The peak value Pk2 of the second recombination center density peak 220-2 in this example may be greater than the peak value Pk1 of the first recombination center density peak 220-1. At least one of a condition of the integrated value S2>the integrated value S1 or a condition of the peak value Pk2>the peak value Pk1 may be satisfied, or both may be satisfied. The peak value Pk2 may be equal to or greater than twice, may be equal to or greater than five times, or may be equal to or greater than ten times, the peak value Pk1.

The peak value of the first helium chemical concentration peak 221-1 may be smaller than the peak value of the second helium chemical concentration peak 221-2, may be the same as the peak value of the second helium chemical concentration peak 221-2, or may be greater than the peak value of the second helium chemical concentration peak 221-2. Recombination centers formed by radiating helium may be terminated with hydrogen to become hydrogen donors.

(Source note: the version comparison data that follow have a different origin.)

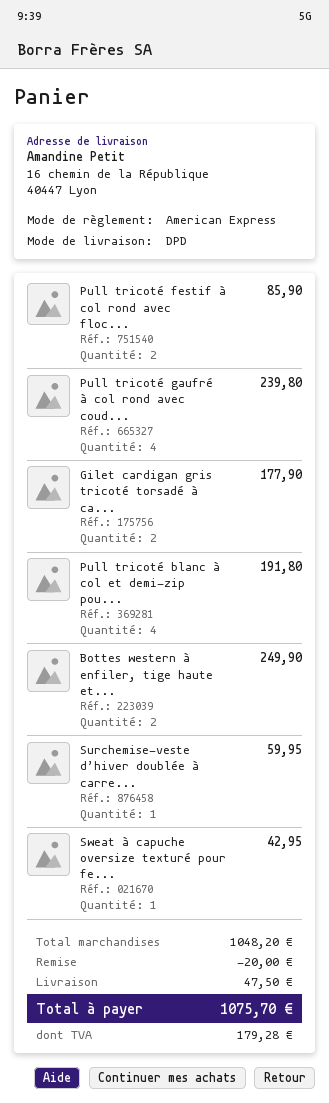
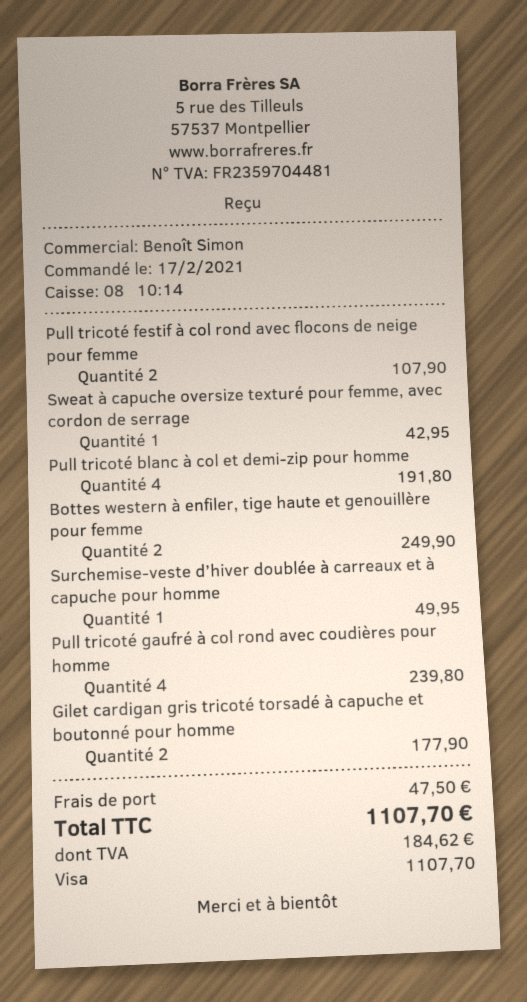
payment method: American Express -> Visa
Pull tricoté festif à col rond avec floc...: 2 for 85.90 -> 2 for 107.90
Surchemise-veste d’hiver doublée à carre...: 1 for 59.95 -> 1 for 49.95
discount: 20.00 -> none
tax: 179.28 -> 184.62
total: 1075.70 -> 1107.70

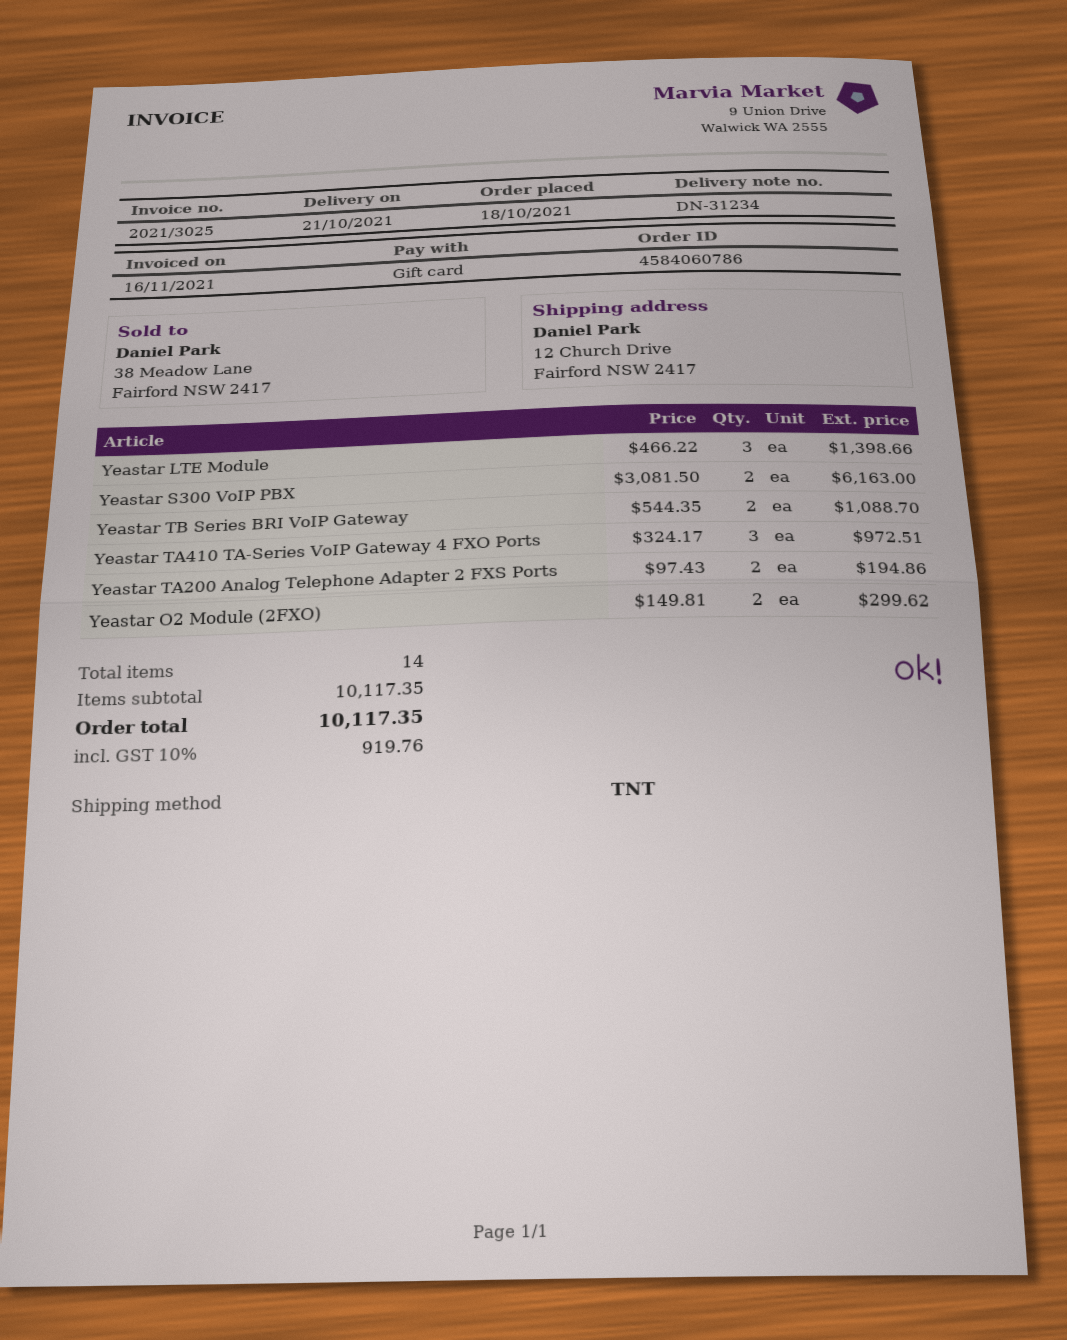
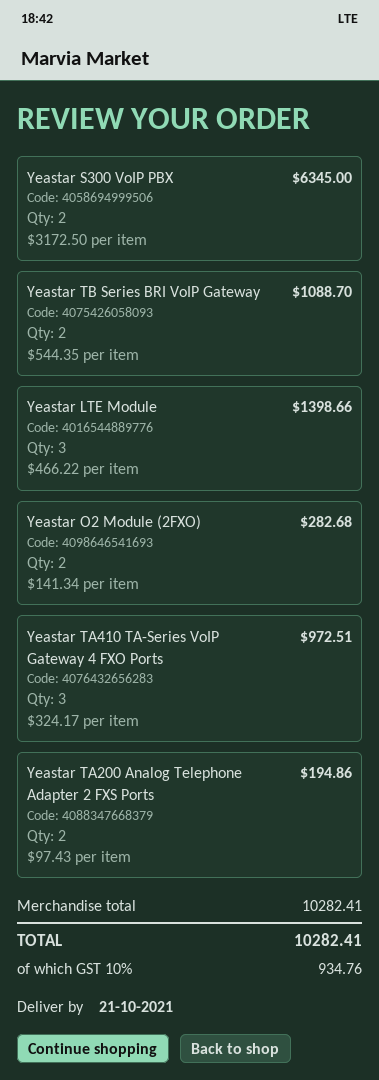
Yeastar S300 VoIP PBX: 2 x 3081.50 = 6163.00 -> 2 x 3172.50 = 6345.00
Yeastar O2 Module (2FXO): 2 x 149.81 = 299.62 -> 2 x 141.34 = 282.68
subtotal: 10117.35 -> 10282.41
tax: 10% = 919.76 -> 10% = 934.76
total: 10117.35 -> 10282.41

Therefore, even when the peak value of the first helium chemical concentration peak 221-1 is the same as or greater than the peak value of the second helium chemical concentration peak 221-2, it is possible that the integrated value S2>the integrated value S1 or the peak value Pk2>the peak value Pk1 depending on a difference in a hydrogen concentration at each position.

FIG. 6 illustrates examples of a doping concentration distribution, a hydrogen chemical concentration distribution, a helium chemical concentration distribution, a recombination center density distribution, and an integrated concentration distribution of a doping concentration in a buffer region 20. The concentration distributions may be similar to respective concentration distributions described with respect to FIG. 4A. The integrated concentration distribution in this example is a distribution of integrated values (/cm²) obtained by integrating the doping concentration from a lower end position Zt of a trench portion toward a lower surface 23. It should be noted that, when a P type layer is formed so as to include a lower end of the trench portion, the lower end position Zt may be defined as a position of a PN junction with a drift region 18 located at a lower surface 23 side of a semiconductor substrate 10 in the P type layer. That is, the integrated concentration distribution in this example may be defined as a distribution of integrated values (/cm²) obtained by integrating the doping concentration from the position of the PN junction with the drift region 18 located at the lower surface 23 side of the semiconductor substrate 10 in the P type layer toward the lower surface 23.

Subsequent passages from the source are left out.